Yes. It is about cache friendliness, memory efficiency and speed. Since each node consists of 32 pointers, there are just three inner levels to store 1M values.

The bit operations to navigate to the leaf node are a thing of beauty:

https://github.com/clojure/clojure/blob/master/src/jvm/clojure/lang/PersistentVector.java#L147-L163

It is a remarkable design on the JVM. Of course, it serves a very particular purpose. D's design space is very different. Obviously.

October 21, 2015
On 10/21/2015 11:02 PM, Jonathan M Davis wrote:
>
> Static arrays are a bit of a special case, because they're essentially a
> chunk of memory on the stack. They can be extremely useful and
> efficient, but you have to be careful with them. Most containers don't
> act anything like them.
>
> But like I said, there are some container types which inherently make
> sense on a stack, but most don't. For the most part, the kinds of
> containers that we're talking about here - vectors/array lists, linked
> lists, maps, sets, etc. - have to have most of their guts living on the
> heap. You'd have to _really_ contort things to put them entirely on the
> stack,

In many applications, most containers are small. Small containers can have all their guts on the stack.
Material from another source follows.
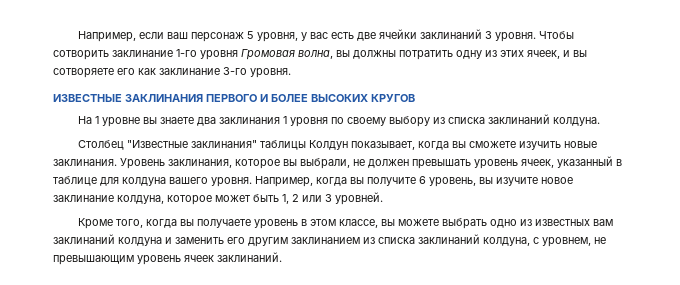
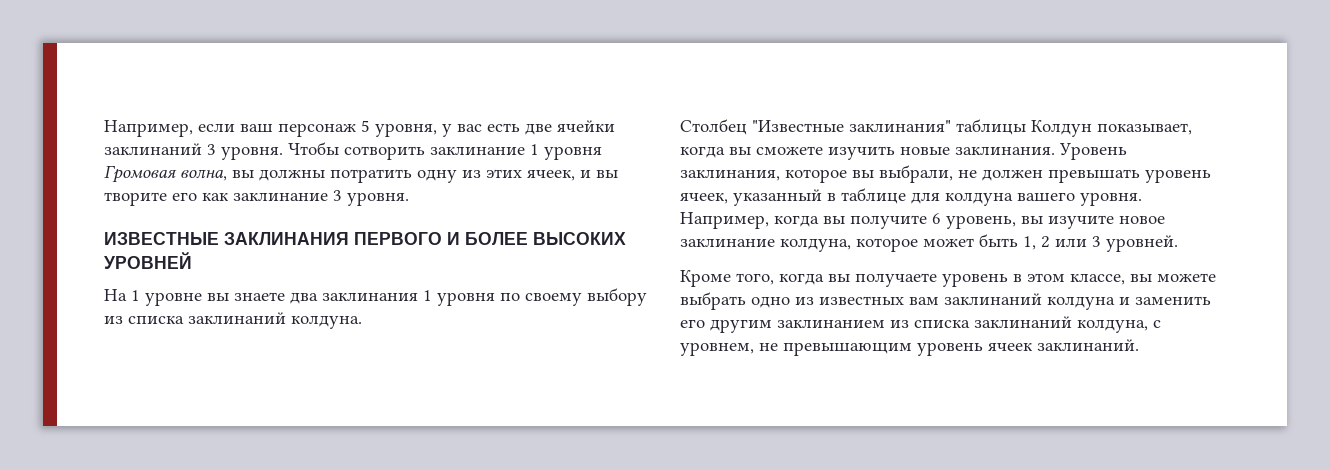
- Чтобы сотворить заклинание 1-го уровня Громовая волна, вы должны потратить одну из этих ячеек, и вы сотворяете его как заклинание 3-го уровня.
+ Чтобы сотворить заклинание 1 уровня Громовая волна, вы должны потратить одну из этих ячеек, и вы творите его как заклинание 3 уровня.
- ИЗВЕСТНЫЕ ЗАКЛИНАНИЯ ПЕРВОГО И БОЛЕЕ ВЫСОКИХ КРУГОВ
+ ИЗВЕСТНЫЕ ЗАКЛИНАНИЯ ПЕРВОГО И БОЛЕЕ ВЫСОКИХ УРОВНЕЙ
> and you'd be seriously limiting how many elements that they could
> hold if you did.

Not really. Just allocate on the heap only if there are too many elements.

> If you make a vector or a linked list a value type,
> then it'll have a few members on the stack, but most of them will be on
> the heap, and it'll be a value type only because its postblit
> constructor explicitly copies the portion that's on the heap. It's not
> really naturally a value type.

Value semantics does not mean slow copy, I assume you conflate value semantics and eager copy?
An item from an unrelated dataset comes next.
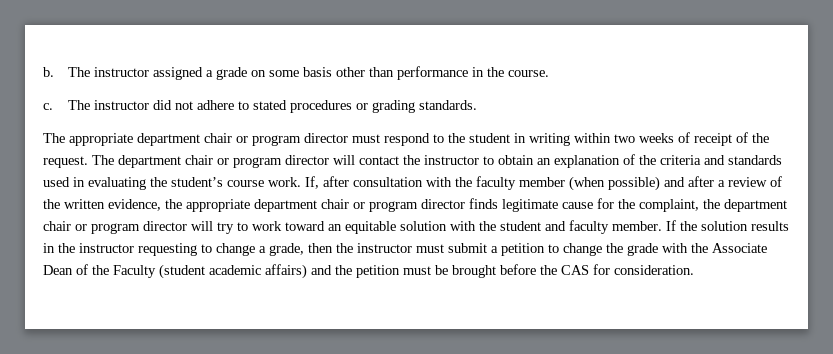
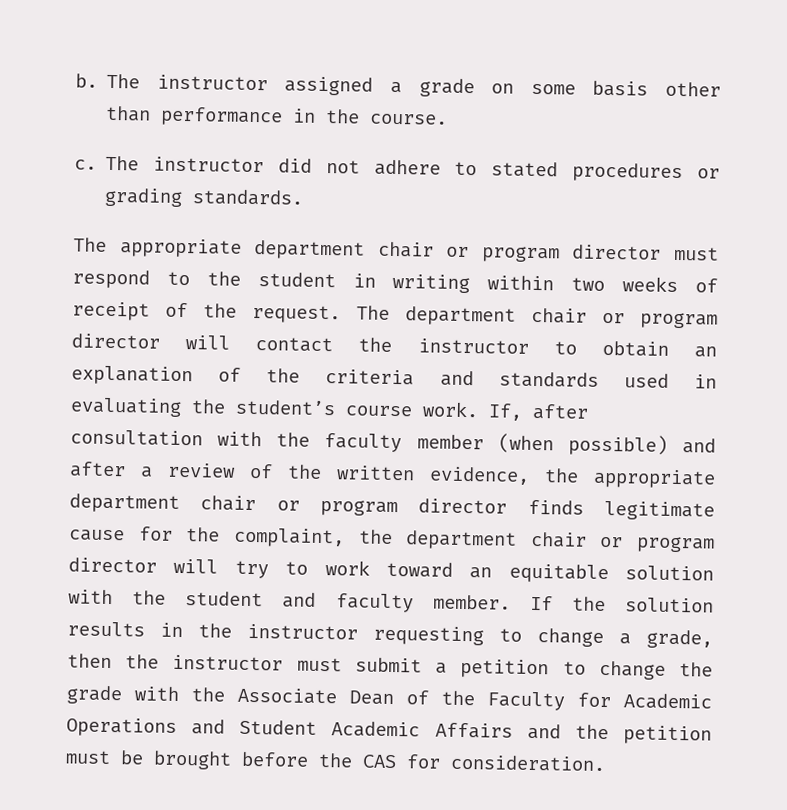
- If the solution results in the instructor requesting to change a grade, then the instructor must submit a petition to change the grade with the Associate Dean of the Faculty (student academic affairs) and the petition must be brought before the CAS for consideration.
+ If the solution results in the instructor requesting to change a grade, then the instructor must submit a petition to change the grade with the Associate Dean of the Faculty for Academic Operations and Student Academic Affairs and the petition must be brought before the CAS for consideration.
> It's naturally more of a reference type
> or pseudo-reference type.

What you describe is "naturally" (which I interpret to mean: if postblit must be O(1)) a unique reference type. I.e. the most natural way out would be to add @disable this(this). But implicit copy can be convenient. Maybe have implicit copy as a wrapper?
October 21, 2015
On Wednesday, 21 October 2015 at 20:19:27 UTC, Timon Gehr wrote:
> On 10/21/2015 01:05 PM, Andrei Alexandrescu wrote:
>>
>>
>> I'll attempt to implement a few versions of each and see what they look
>> like. The question here is what containers are of interest for D's
>> standard library.
>
> There should probably also be wrappers that implement optimizations for small containers.
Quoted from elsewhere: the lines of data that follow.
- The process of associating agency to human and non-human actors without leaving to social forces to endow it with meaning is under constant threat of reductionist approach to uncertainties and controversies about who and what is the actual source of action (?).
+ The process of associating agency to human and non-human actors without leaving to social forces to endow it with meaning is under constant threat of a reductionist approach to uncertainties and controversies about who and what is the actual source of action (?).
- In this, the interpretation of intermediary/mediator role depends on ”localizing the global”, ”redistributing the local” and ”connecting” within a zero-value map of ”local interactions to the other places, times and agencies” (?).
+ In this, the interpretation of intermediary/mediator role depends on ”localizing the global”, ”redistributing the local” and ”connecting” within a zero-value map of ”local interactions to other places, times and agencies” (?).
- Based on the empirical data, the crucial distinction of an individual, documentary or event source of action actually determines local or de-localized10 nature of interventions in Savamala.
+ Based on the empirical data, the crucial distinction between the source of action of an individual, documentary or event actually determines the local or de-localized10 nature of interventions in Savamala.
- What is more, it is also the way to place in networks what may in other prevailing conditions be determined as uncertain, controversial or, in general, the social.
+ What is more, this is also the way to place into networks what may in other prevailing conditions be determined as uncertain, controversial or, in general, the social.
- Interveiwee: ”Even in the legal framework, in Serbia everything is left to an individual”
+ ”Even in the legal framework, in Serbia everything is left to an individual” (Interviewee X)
I think the allocators can probably deal with that detail. If I remember correctly there is an in-place allocator.

I've been using Boost.Container's small_vector lately (basically a generalization of the now ubiquitous short string optimization...though I'm not sure if it repurposes the pointer when the item count is sufficiently small). It's a nice option to have. The Container library now also has static_vector (fixed capacity, changeable size) that fills a use gap between std::array and std::vector;
October 21, 2015
On Wednesday, 21 October 2015 at 20:06:41 UTC, Andrei Alexandrescu wrote:
> "More Catholic than the Pope" = overdoing something all too pedantically. What I mean is: let's get things started and if there's any need for isXxx we'll add them. -- Andrei

+1
October 21, 2015
On Wednesday, 21 October 2015 at 21:53:11 UTC, Brad Anderson wrote:
> to have. The Container library now also has static_vector (fixed capacity, changeable size) that fills a use gap between std::array and std::vector;

Yes, in C++ I reimplement this over and over... Trivial, but boring.


October 21, 2015
On 10/21/2015 11:53 PM, Brad Anderson wrote:
> On Wednesday, 21 October 2015 at 20:19:27 UTC, Timon Gehr wrote:
>> On 10/21/2015 01:05 PM, Andrei Alexandrescu wrote:
>>>
>>>
>>> I'll attempt to implement a few versions of each and see what they look
>>> like. The question here is what containers are of interest for D's
>>> standard library.
>>
>> There should probably also be wrappers that implement optimizations
>> for small containers.
>
> I think the allocators can probably deal with that detail. If I remember
> correctly there is an in-place allocator.
> ...

Good point, but might it not be the case that alternative implementations of some operations are faster for a small number of elements?

October 21, 2015
On Wednesday, 21 October 2015 at 19:17:52 UTC, Andrei Alexandrescu wrote:
> On 10/21/2015 02:18 PM, Zz wrote:
>>
>> While looking at containers take a look at Jiri Soukup's work some good
>> ideas could come from there.
>>
>> http://www.amazon.ca/Serialization-Persistent-Objects-Structures-Efficient/dp/3642393225/ref=sr_1_1?ie=UTF8&qid=1386946808&sr=8-1&keywords=SERIALIZATION+AND+PERSISTENT+OBJECTS#productPromotions%22%20target=%22_blank
>>
>>
>> Intrusive Data Structures.
>> http://www.codefarms.com/home
>> http://www.codefarms.com/dol
>> http://www.codefarms.com/ppf
>> http://www.codefarms.com/ptl
>
> Ah, Codefarms is still around. Nice. I remember I've been reading Soukup's articles back in the days of the C++ Report magazine. I couldn't make sense of them, nor could any of my friends. -- Andrei

The following links give an out line of DOL (The main library), most of the articles talked about the newer PTL (at that time).

For DOL
http://www.codefarms.com/dolclasses
http://www.codefarms.com/docs/dol/index.htm for the list of available organisations.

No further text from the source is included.